Ensuite, ces plants ne devront pas contenir plus de 0,3% de THC. Cette limite de THC contenu dans la plante est accompagnée d’une procédure de calcul de cette concentration. Il s’agit là d’une avancée importante car les résultats obtenus dans le passé pouvaient différer grandement d’une méthode à une autre. Comme nous raisonnons là sur des quantités après la virgule, le risque est grand pour les agriculteurs de se retrouver au delà de la cette limite et de basculer par la même occasion dans le trafic de stupéfiants.
Enfin, les fleurs seront revendues pour la production d’extraits de chanvre à des fins industrielles avec l’aide d’un contrat liant producteur et acheteur avant la culture. Ce contrat précisera les volumes attendus et le prix.
Avec cette évolution de la législation CBD, l’agriculture française va enfin pouvoir tirer un revenu de l’ensemble du plant de chanvre.

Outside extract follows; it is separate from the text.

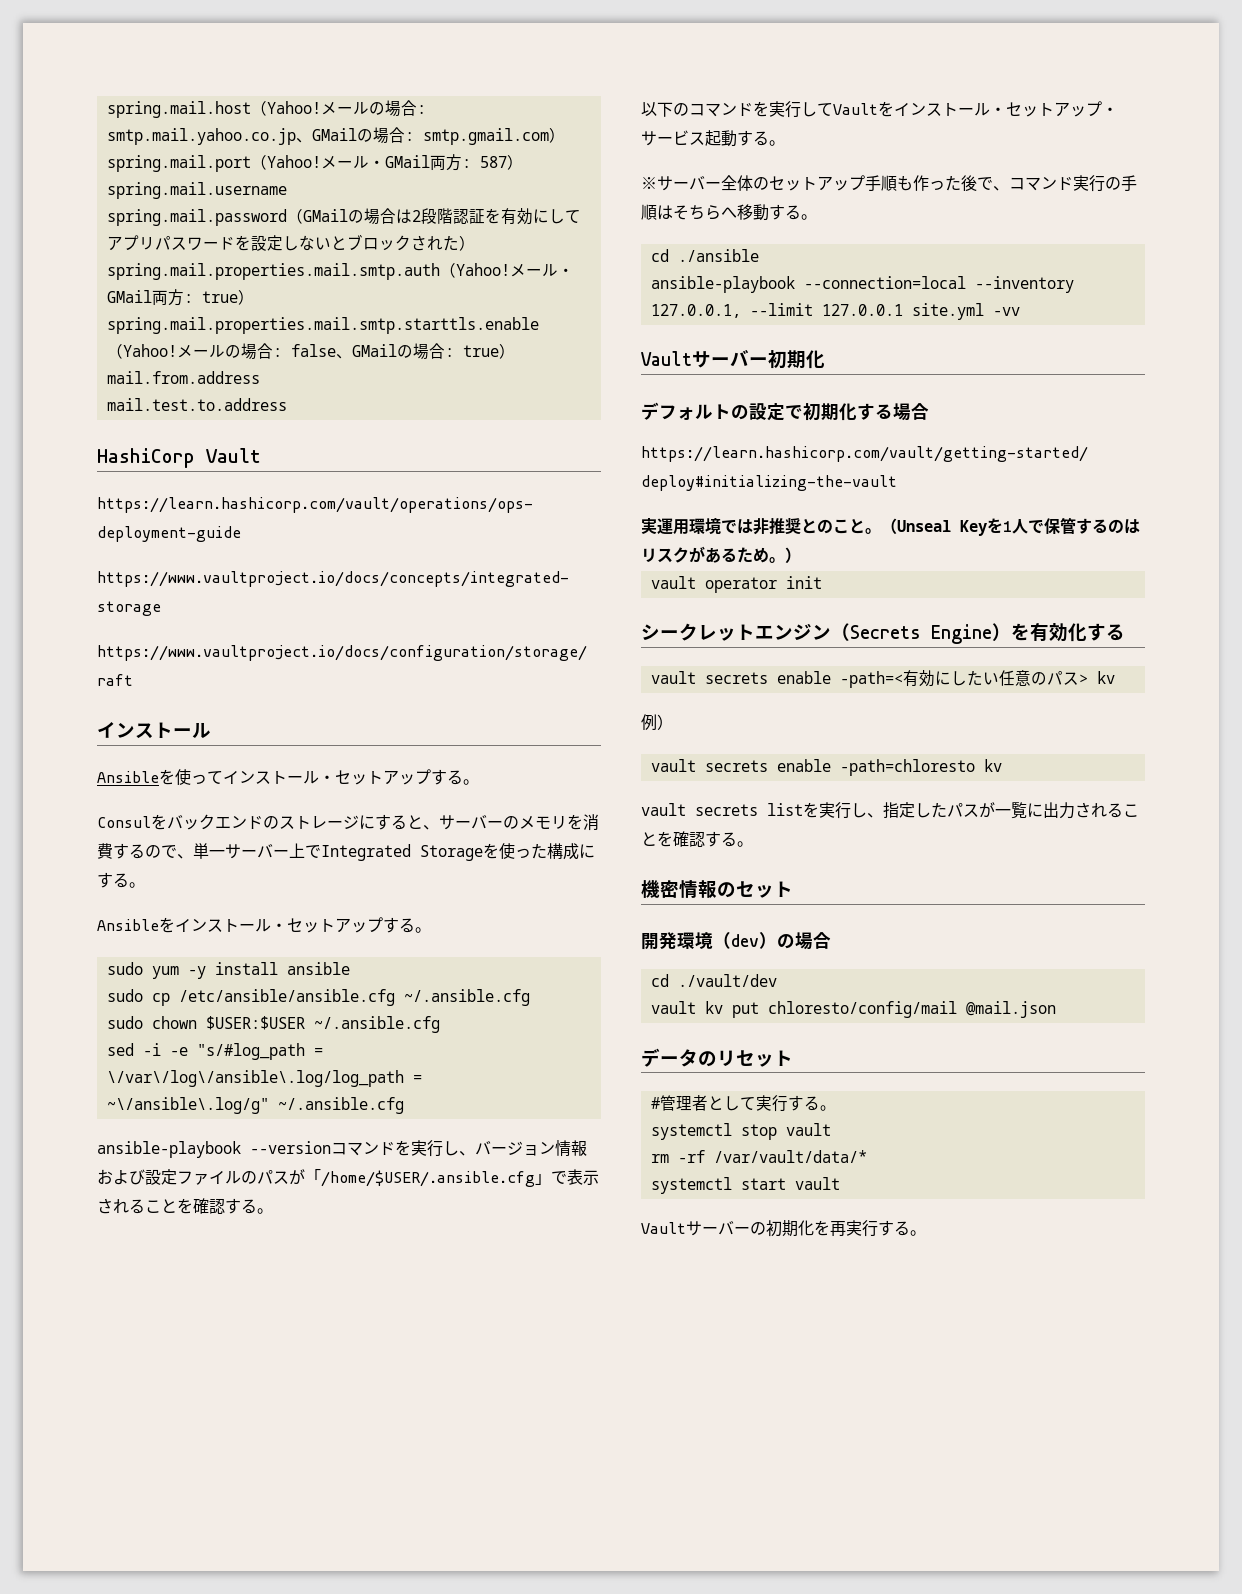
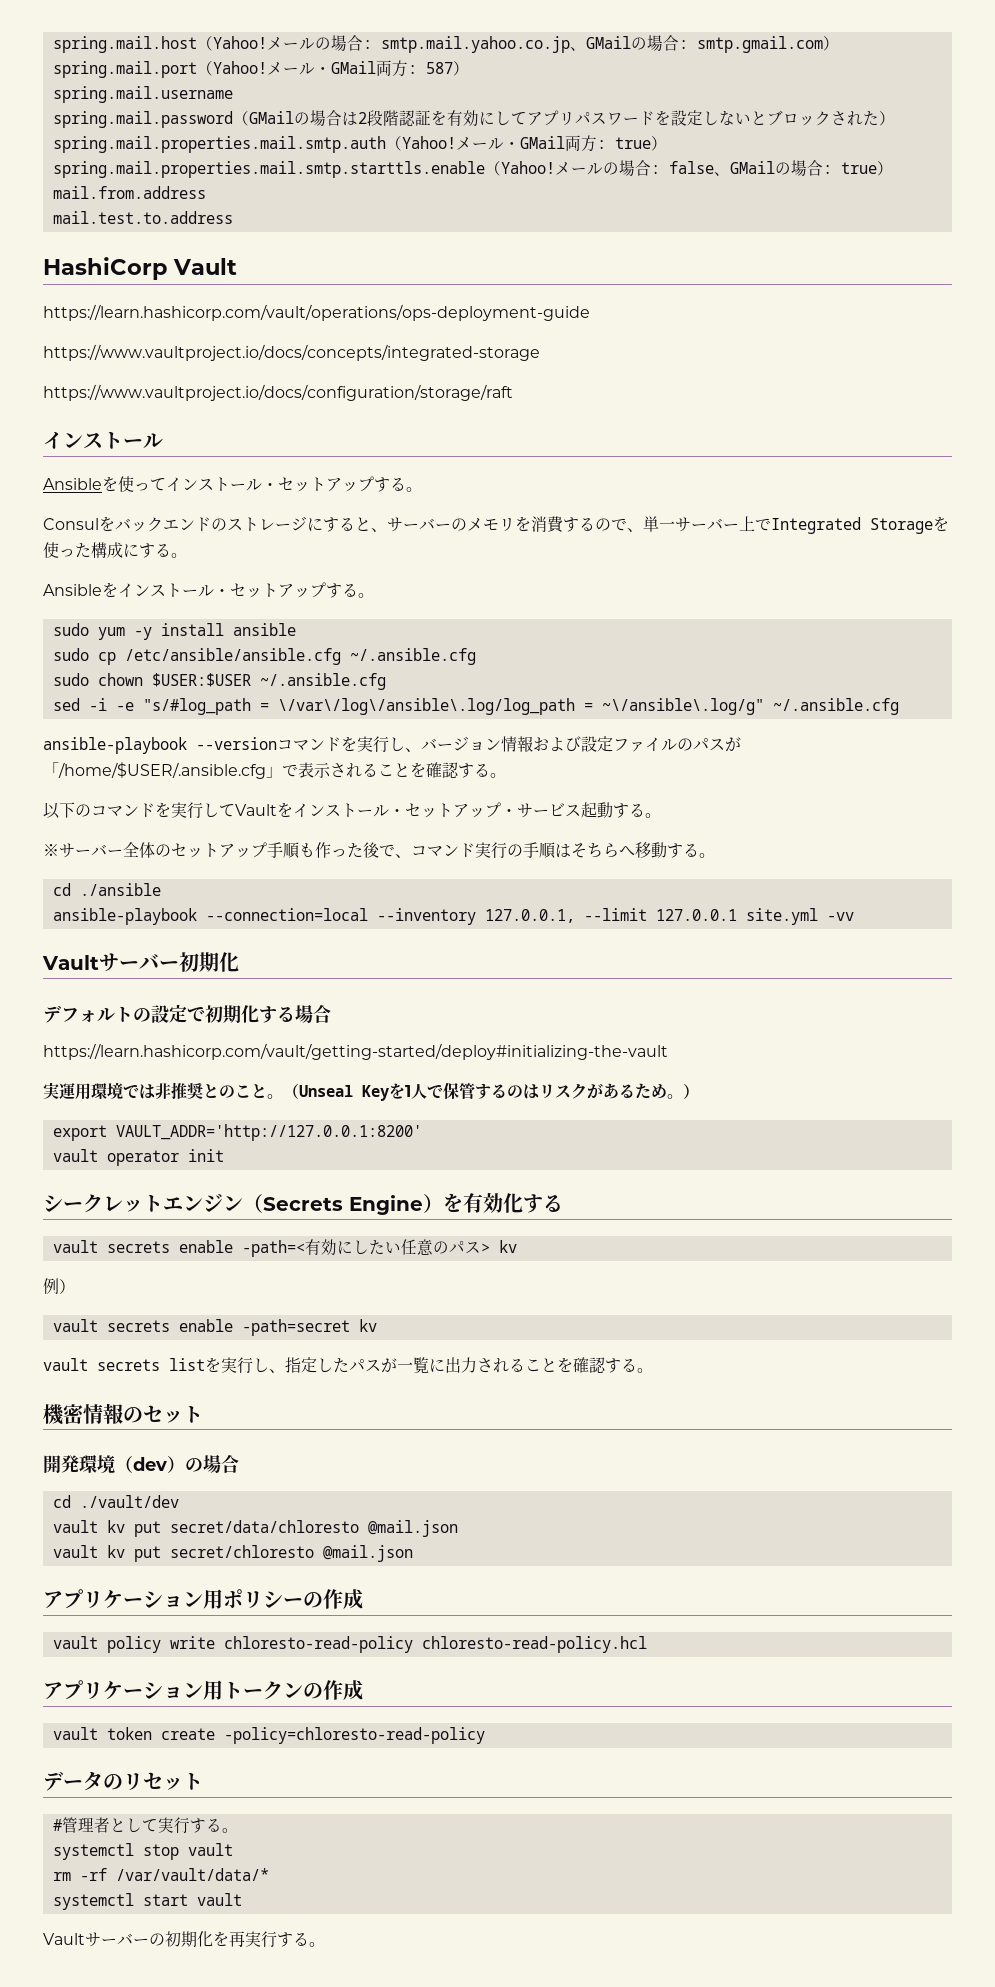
(801, 555) none -> [52,1124,422,1141] // export VAULT_ADDR='http://127.0.0.1:8200'
[839,759,975,776] -path=chloresto -> [241,1319,350,1336] -path=secret
[767,1001,1056,1018] chloresto/config/mail @mail.json -> [169,1520,458,1537] [52,1545,413,1562] [43,1589,363,1609] [52,1636,647,1653] [43,1680,363,1700] [52,1727,485,1744] secret/data/chloresto @mail.json // vault kv put secret/chloresto @mail.json // アプリケーション用ポリシーの作成 // vault policy write chloresto-read-policy chloresto-read-policy.hcl // アプリケーション用トークンの作成 // vault token create -policy=chloresto-read-policy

La qualité, l’impact écologique et la traçabilité des produits seront par conséquent améliorés.
II. Le décret interdit la vente de fleurs brutes et de feuilles brutes.

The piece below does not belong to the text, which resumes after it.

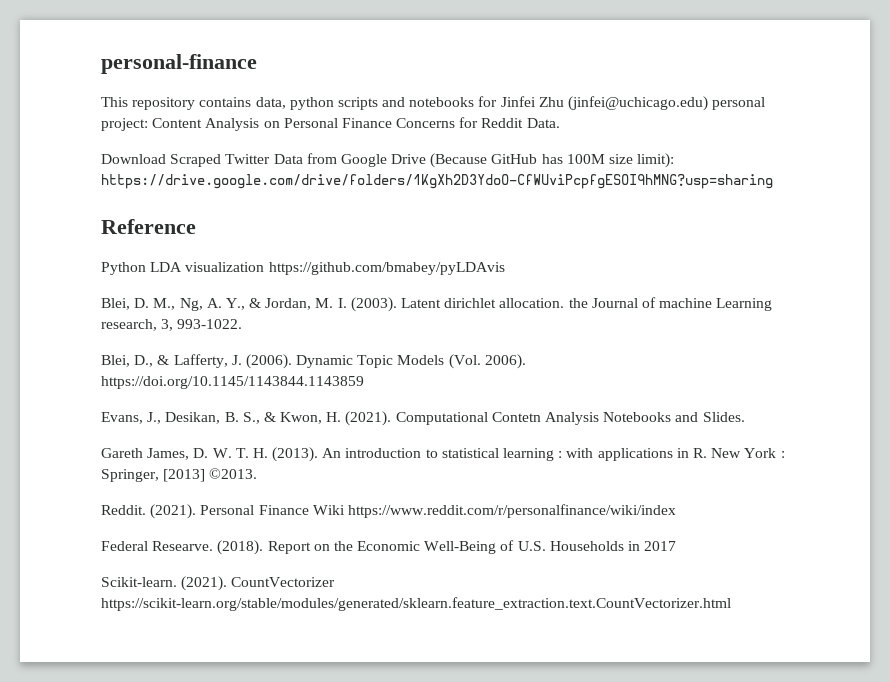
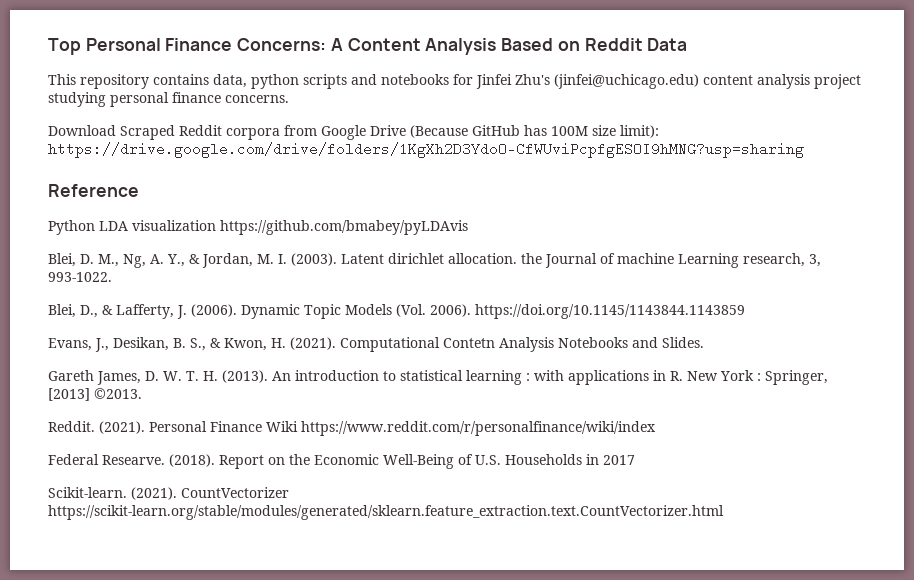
[101,54,257,74] personal-finance -> [48,38,688,55] Top Personal Finance Concerns: A Content Analysis Based on Reddit Data
[538,96,766,111] [101,117,560,131] Zhu (jinfei@uchicago.edu) personal project: Content Analysis on Personal Finance Concerns for Reddit Data. -> [515,74,861,89] [48,92,289,107] Zhu's (jinfei@uchicago.edu) content analysis project studying personal finance concerns.
[225,154,303,164] Twitter Data -> [179,125,280,140] Reddit corpora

Si les agriculteurs pourront faire le commerce de l’ensemble de la plante de chanvre, cela sera uniquement à des fins industrielles !! En effet les fleurs brutes ou les feuilles brutes ne pourront être revendues auprès des consommateurs et ce sous quelque forme que ce soit. Ainsi le commerce ou la détention de fleurs brutes ou de feuilles brutes de chanvre sont désormais interdits. La législation CBD se durcit sévèrement !
Ce décret sonne comme une bombe pour les revendeurs de fleurs de CBD en France (CBD shop et buralistes). On estime à environ 700 à 800 boutiques spécialisées (shop de CBD) et à environ 3000 buralistes qui revendent des fleurs. Le commerce d’un CBD shop étant réalisé à 80% par le business des fleurs, c’est un modèle économique qu’il faudra complétement revoir pour subsister. Cette décision aurait été prise car les forces de l’ordre ne sont pas en capacité de distinguer facilement (sans analyse) des fleurs de CBD de fleurs de cannabis lourdement chargées en THC. On entend également qu’il s’agirait d’une mesure de santé publique puisque les fleurs seraient principalement fumées.
Un certain nombre de recours ont été déposé par les acteurs de la filière et l’avis du conseil constitutionnel doit être rendu le 7 janvier prochain afin que la législation CBD maintienne leur activité.
III. Autorisation des extraits de chanvre dans les produits finis
Il est également précisé dans cet arrêt que les extraits de chanvre et les produits qui les contiennent, ne doivent pas excéder 0,3% de THC. Les produits finis trouvent donc enfin un cadre légal. La législation CBD autorise le cannabidiol dans les produits de vapotage. Cependant, le cadrage pour l’utilisation de ces extraits dans l’alimentation et les cosmétiques CBD n’est pas évoqué de manière précise, comme le réclamait pourtant de nombreux acteurs depuis plus de 2 ans. En conséquence, il ne sera toujours pas possible d’enregistrer les produits comme compléments alimentaires faute de dose journalière recommandée, de type d’extrait à utiliser, de réglementation sur l’étiquetage de mise sur le marché….etc
En conclusion, ce décret ouvre des perspectives pour les agriculteurs français qui vont pouvoir enfin commercialiser la totalité de la plante et permettre ainsi l’émergence d’une filière française. En revanche, une législation CBD complète, comme demandé dans le rapport sur les différents usages du cannabis rendu par Robin Reda (LR) en Juin 2021, y compris sur l’usage récréatif et sur le CBD bien être manque toujours. Il s’agirait pourtant d’harmoniser la réglementation Européenne applicable au Cannabidiol sur le sol français et ainsi de permettre à l’ensemble des acteurs de jouer à armes égales.
Notre activité repose sur un marché nouveau et la législation CBD va souvent moins vite que la réalité.